Yes, obviously that issue is tangential to the present series and
not a review comment, I raised it in the hope that someone reading it
may have an idea how the situation can be improved.  Thanks for
resending the missing patch.

Lukas
Martin Sperl Feb. 24, 2019, 11:03 a.m. UTC | #4
> On 24.02.2019, at 11:39, Lukas Wunner <lukas@wunner.de> wrote:
> 
> On Sat, Feb 23, 2019 at 02:15:13PM +0100, kernel@martin.sperl.org wrote:
>> On 23.02.2019, at 13:40, Lukas Wunner <lukas@wunner.de> wrote:
>>> On Sat, Feb 23, 2019 at 08:49:50AM +0000, kernel@martin.sperl.org wrote:
>>>> Support setting a delay between cs assert and deassert as
>>>> a multiple of spi clock length.
>>> 
>>> The ability to define a unit seems somewhat over-engineered to me.
>>> You're introducing lots of branching and integer divisions (both
>>> comparatively expensive operations) which are executed for every
>>> single transfer (i.e. in a hot path).  I'd recommend standardizing
>>> on a single unit.  If 1 usec is too coarse-grained for your use case,
>>> convert everything to nsec.
>> 
>> Well - a spi_device driver does not actually know what is the
>> actual spi clock configured/used by the spi-bus-driver.
> 
> Which slave device and driver are we talking about anyway?
> Is the driver actually making use of the ability to change the
> speed per-transfer?  Most slaves I've dealt with so far use a
> constant speed.  In that case the master driver could set the
> slave's ->speed_hz member to the effective speed on ->setup()
> and the slave's driver could then calculate the delay in nsec
> or usec based on that speed.

Unfortunately this is not always the case...

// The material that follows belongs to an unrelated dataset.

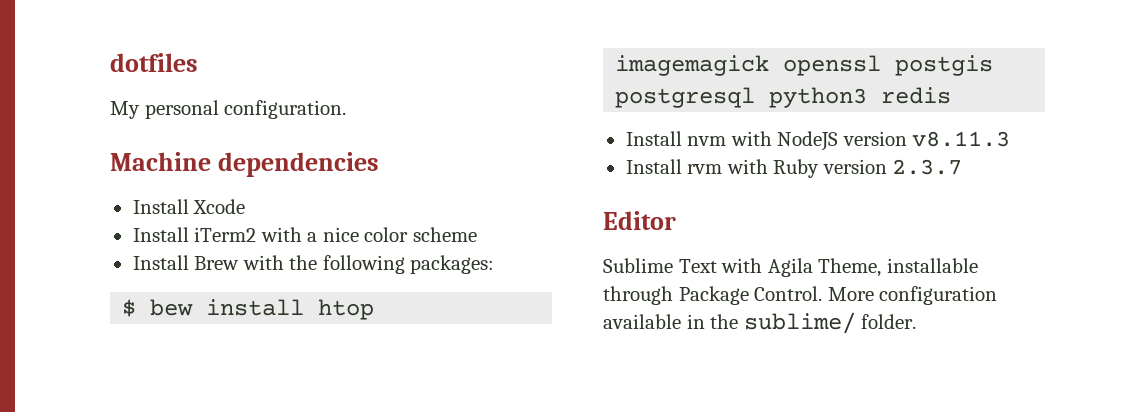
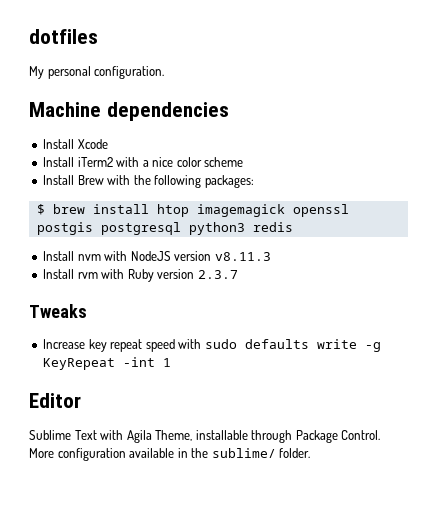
[150,299,194,316] bew -> [52,204,85,214] brew
(963, 167) none -> [29,304,87,318] [43,339,381,352] [43,357,172,370] // Tweaks // Increase key repeat speed with sudo defaults write -g KeyRepeat -int 1

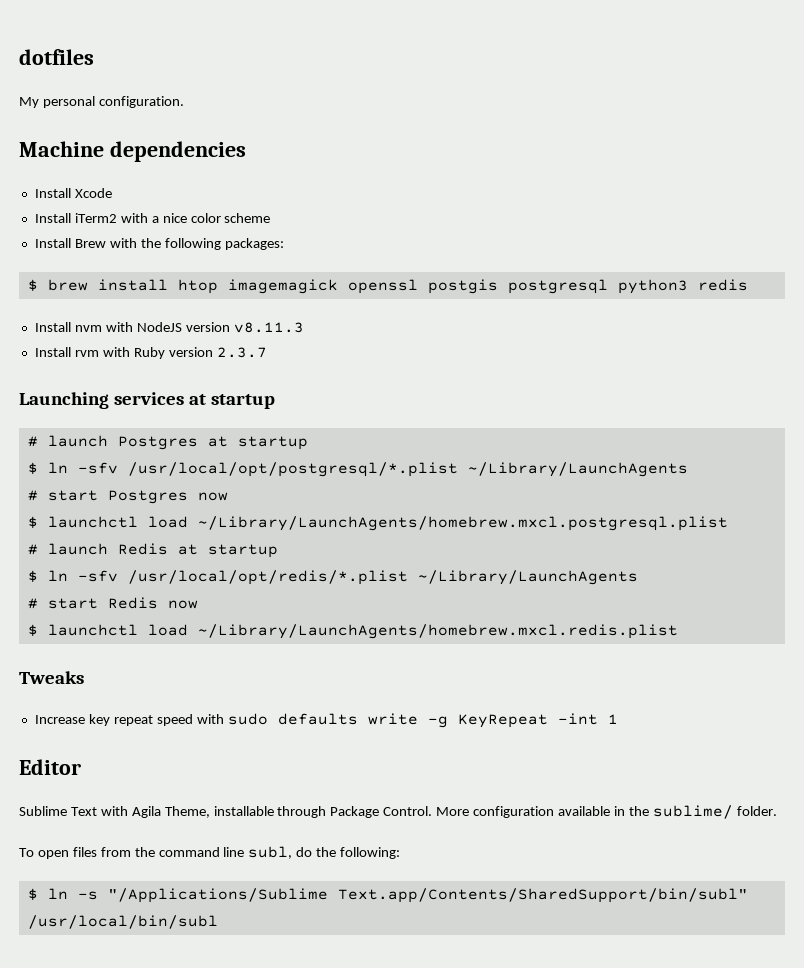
(238, 274) none -> [19,392,275,409] [27,435,308,450] [27,462,688,477] [27,490,228,504] [27,516,728,531] [27,543,278,558] [27,570,638,585] [27,597,198,609] [27,624,678,639] // Launching services at startup // # launch Postgres at startup // $ ln -sfv /usr/local/opt/postgresql/*.plist ~/Library/LaunchAgents // # start Postgres now // $ launchctl load ~/Library/LaunchAgents/homebrew.mxcl.postgresql.plist // # launch Redis at startup // $ ln -sfv /usr/local/opt/redis/*.plist ~/Library/LaunchAgents // # start Redis now // $ launchctl load ~/Library/LaunchAgents/homebrew.mxcl.redis.plist
(311, 453) none -> [19,846,401,859] [27,888,748,903] [27,915,218,929] // To open files from the command line subl, do the following: // $ ln -s "/Applications/Sublime Text.app/Contents/SharedSupport/bin/subl" /usr/local/bin/subl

Some devices - like the mcp2517fd -  have for example an internal PLL
based on an external clock. So during setup you have to use speed_hz 
of <clock_hz> / 2 (or 4MHz at most) and only when PLL is in sync we 
may be using speed_hz from the dt (or less if a module parameter is
used to limit ourselves further)

So the initial setup would not be able to help here - and every
bus controller would now be required to implement setup.

It also means open coding the calculations in each driver that 
needs something like this.

Thus it is - imo - in the right location to support it in spi core.

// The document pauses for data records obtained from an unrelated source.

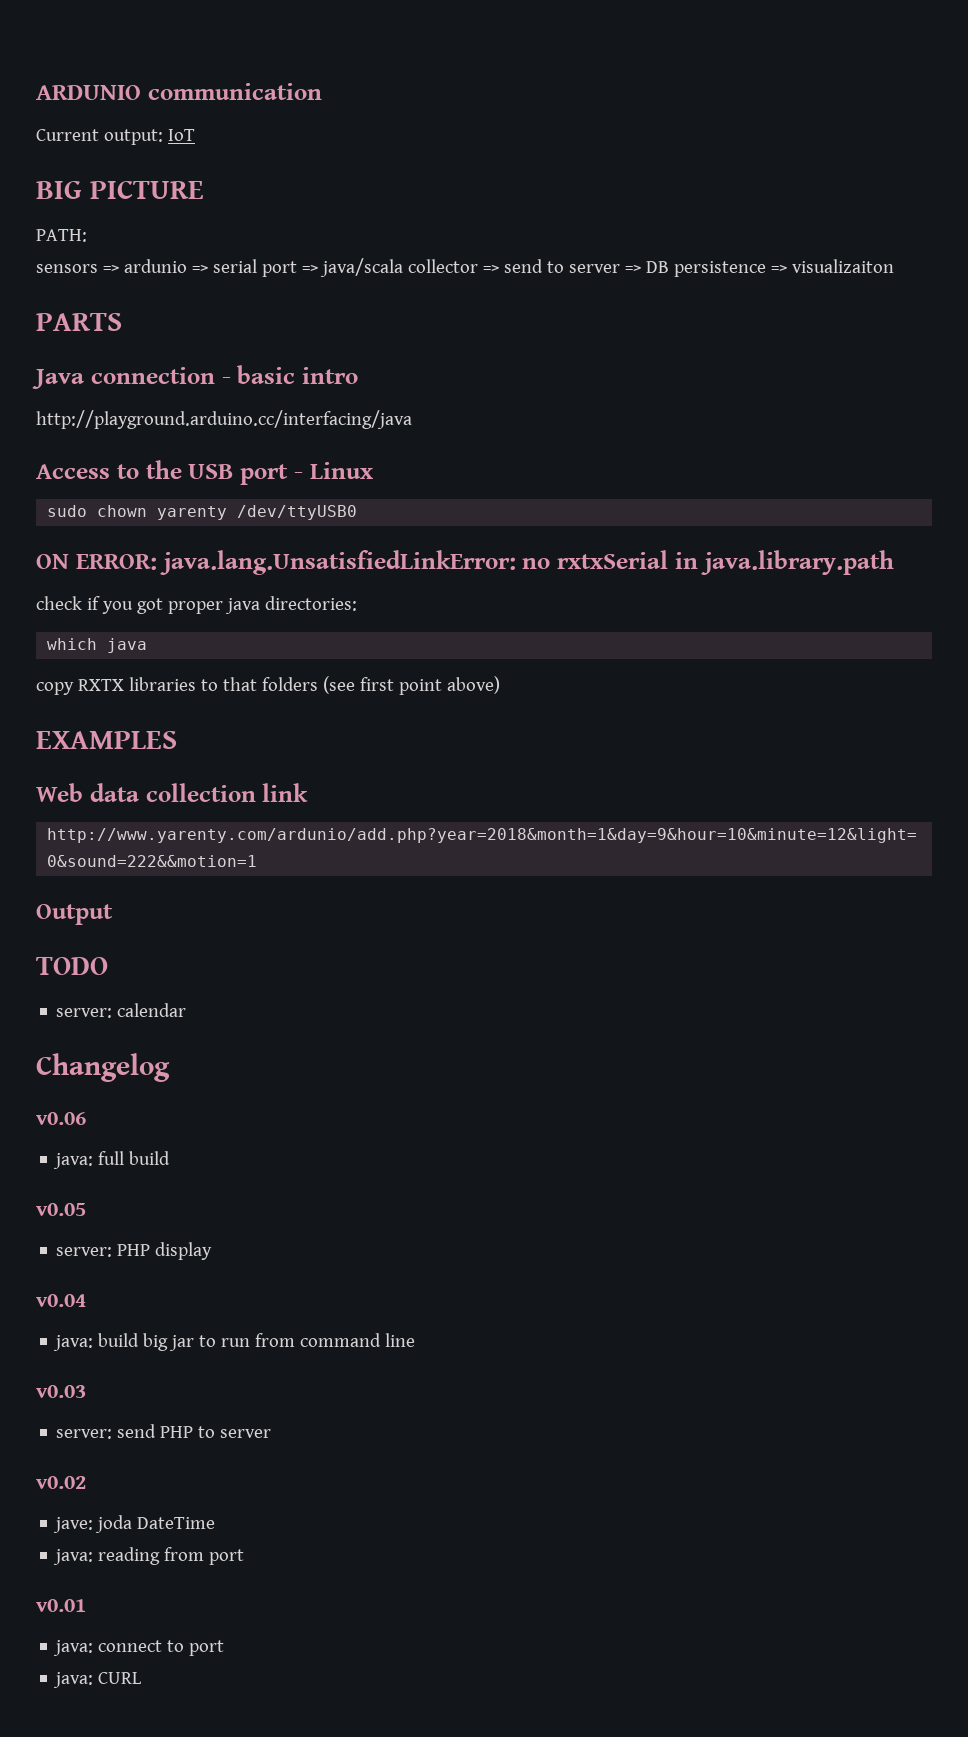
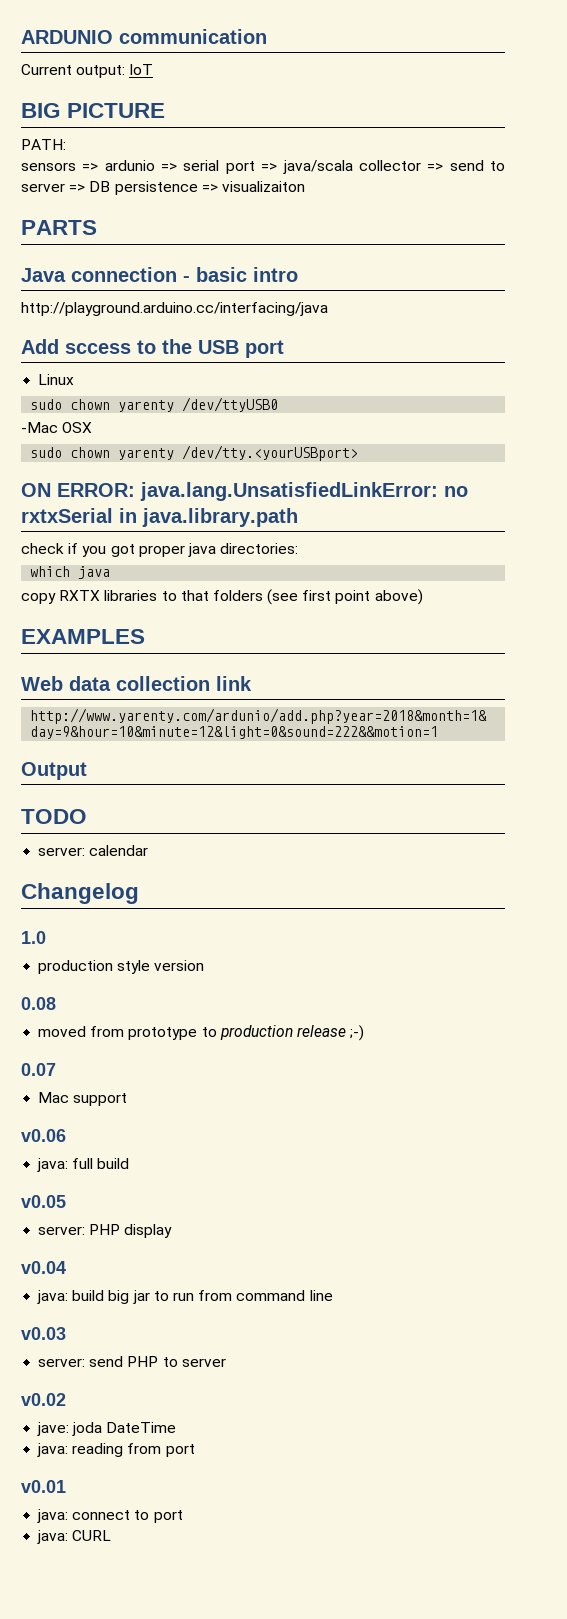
[36,464,110,479] Access -> [21,339,131,354] Add sccess
[293,472,303,479] - -> (284, 349) //
(358, 512) none -> [21,422,93,433] [30,445,359,461] // -Mac OSX // sudo chown yarenty /dev/tty.<yourUSBport>
(170, 1067) none -> [21,931,46,944] [38,960,205,974] [21,997,56,1010] [38,1025,365,1041] [21,1063,56,1076] [38,1092,128,1106] // 1.0 // production style version // 0.08 // moved from prototype to production release ;-) // 0.07 // Mac support

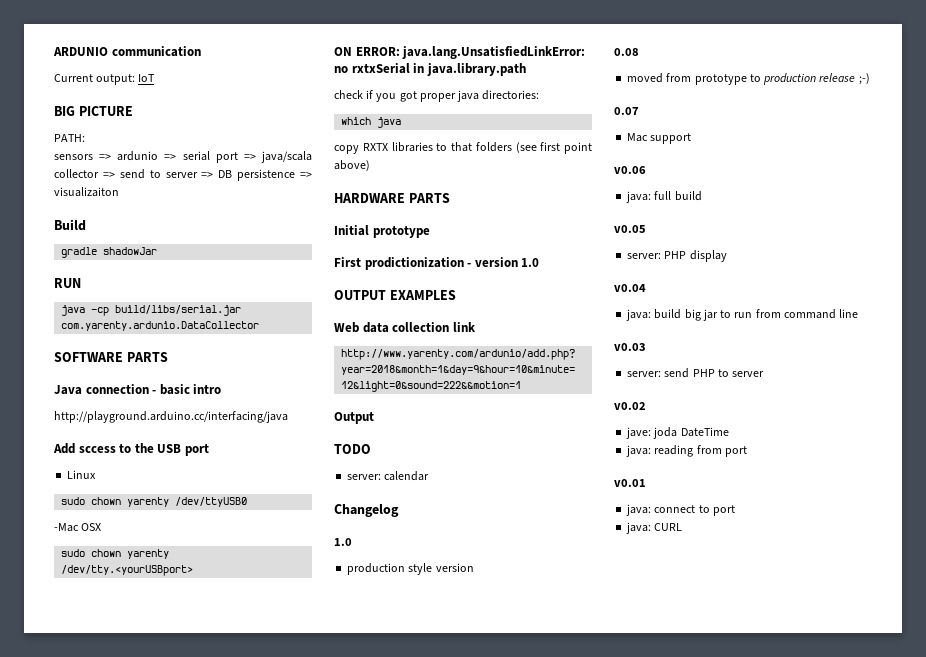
(305, 186) none -> [54,219,86,231] [61,247,158,258] [54,278,81,288] [61,305,242,316] [61,321,260,331] [54,352,123,362] Build // gradle shadowJar // RUN // java -cp build/libs/serial.jar com.yarenty.ardunio.DataCollector // SOFTWARE
(423, 597) none -> [334,193,450,203] [334,225,430,238] [334,257,540,270] [334,290,386,300] HARDWARE PARTS // Initial prototype // First prodictionization - version 1.0 // OUTPUT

This is also the reason why I was asking if the same argument
for a multiple of SCKs may apply also to delay_us.

An ADC spi-slave would be an example where this could be needed
to keep the spi bus quiet during sampling - I remember having
seen one datasheet where cs was required to remain asserted
during sampling and after X SCK cycles the conversion could get read.

> 
>> All it knows is that the device requires X clock cycles of cs high.
> 
> That's what I was driving at with my "to what end?" question.  You've
> apparently got a slave device that requires a delay of a specific number
> of clock cycles.  You should make that explicit in the commit messages,
> ideally by naming the slave that requires it.  Right now your commit
> messages only explain the "what", not the "why".  For an uninitiated
> reader it's helpful to understand the specific motivation of your code
> changes.

I will make that commit message clearer in case a new version of 
the patchset is needed for other reasons.

Thanks,
	Martin
Mark Brown Feb. 26, 2019, 11:37 a.m. UTC | #5
On Sun, Feb 24, 2019 at 12:03:33PM +0100, kernel@martin.sperl.org wrote:

> Some devices - like the mcp2517fd -  have for example an internal PLL
> based on an external clock. So during setup you have to use speed_hz 
> of <clock_hz> / 2 (or 4MHz at most) and only when PLL is in sync we 
> may be using speed_hz from the dt (or less if a module parameter is
> used to limit ourselves further)

> So the initial setup would not be able to help here - and every
> bus controller would now be required to implement setup.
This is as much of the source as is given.